Exercise goal: A faithful, word-for-word transcription of all the data is what is needed.

Supplied records:
Start of Block

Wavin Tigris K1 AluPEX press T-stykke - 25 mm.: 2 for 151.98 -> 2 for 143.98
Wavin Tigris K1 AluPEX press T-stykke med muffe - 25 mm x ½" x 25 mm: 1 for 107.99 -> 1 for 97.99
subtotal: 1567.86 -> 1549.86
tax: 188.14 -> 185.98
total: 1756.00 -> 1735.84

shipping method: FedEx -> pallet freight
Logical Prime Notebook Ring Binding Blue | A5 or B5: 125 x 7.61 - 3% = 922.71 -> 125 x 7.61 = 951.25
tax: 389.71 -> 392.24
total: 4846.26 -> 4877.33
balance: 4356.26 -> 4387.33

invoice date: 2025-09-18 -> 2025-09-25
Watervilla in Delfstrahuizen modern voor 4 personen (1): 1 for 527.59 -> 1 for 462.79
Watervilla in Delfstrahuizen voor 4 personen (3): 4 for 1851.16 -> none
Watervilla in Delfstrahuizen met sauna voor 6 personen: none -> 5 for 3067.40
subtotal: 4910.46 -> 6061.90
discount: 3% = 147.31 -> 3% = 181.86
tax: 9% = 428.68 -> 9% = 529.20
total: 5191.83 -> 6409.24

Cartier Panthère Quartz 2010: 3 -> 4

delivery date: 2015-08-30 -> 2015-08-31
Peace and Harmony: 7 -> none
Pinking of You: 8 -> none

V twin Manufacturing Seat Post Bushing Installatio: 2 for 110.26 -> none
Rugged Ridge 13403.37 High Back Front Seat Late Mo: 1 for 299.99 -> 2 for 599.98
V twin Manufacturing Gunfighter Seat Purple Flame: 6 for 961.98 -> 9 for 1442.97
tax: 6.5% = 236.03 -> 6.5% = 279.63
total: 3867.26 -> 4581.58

End of Block

Reply to the task:
Wavin Tigris K1 AluPEX press T-stykke - 25 mm.: 2 for 151.98 -> 2 for 143.98
Wavin Tigris K1 AluPEX press T-stykke med muffe - 25 mm x ½" x 25 mm: 1 for 107.99 -> 1 for 97.99
subtotal: 1567.86 -> 1549.86
tax: 188.14 -> 185.98
total: 1756.00 -> 1735.84

shipping method: FedEx -> pallet freight
Logical Prime Notebook Ring Binding Blue | A5 or B5: 125 x 7.61 - 3% = 922.71 -> 125 x 7.61 = 951.25
tax: 389.71 -> 392.24
total: 4846.26 -> 4877.33
balance: 4356.26 -> 4387.33

invoice date: 2025-09-18 -> 2025-09-25
Watervilla in Delfstrahuizen modern voor 4 personen (1): 1 for 527.59 -> 1 for 462.79
Watervilla in Delfstrahuizen voor 4 personen (3): 4 for 1851.16 -> none
Watervilla in Delfstrahuizen met sauna voor 6 personen: none -> 5 for 3067.40
subtotal: 4910.46 -> 6061.90
discount: 3% = 147.31 -> 3% = 181.86
tax: 9% = 428.68 -> 9% = 529.20
total: 5191.83 -> 6409.24

Cartier Panthère Quartz 2010: 3 -> 4

delivery date: 2015-08-30 -> 2015-08-31
Peace and Harmony: 7 -> none
Pinking of You: 8 -> none

V twin Manufacturing Seat Post Bushing Installatio: 2 for 110.26 -> none
Rugged Ridge 13403.37 High Back Front Seat Late Mo: 1 for 299.99 -> 2 for 599.98
V twin Manufacturing Gunfighter Seat Purple Flame: 6 for 961.98 -> 9 for 1442.97
tax: 6.5% = 236.03 -> 6.5% = 279.63
total: 3867.26 -> 4581.58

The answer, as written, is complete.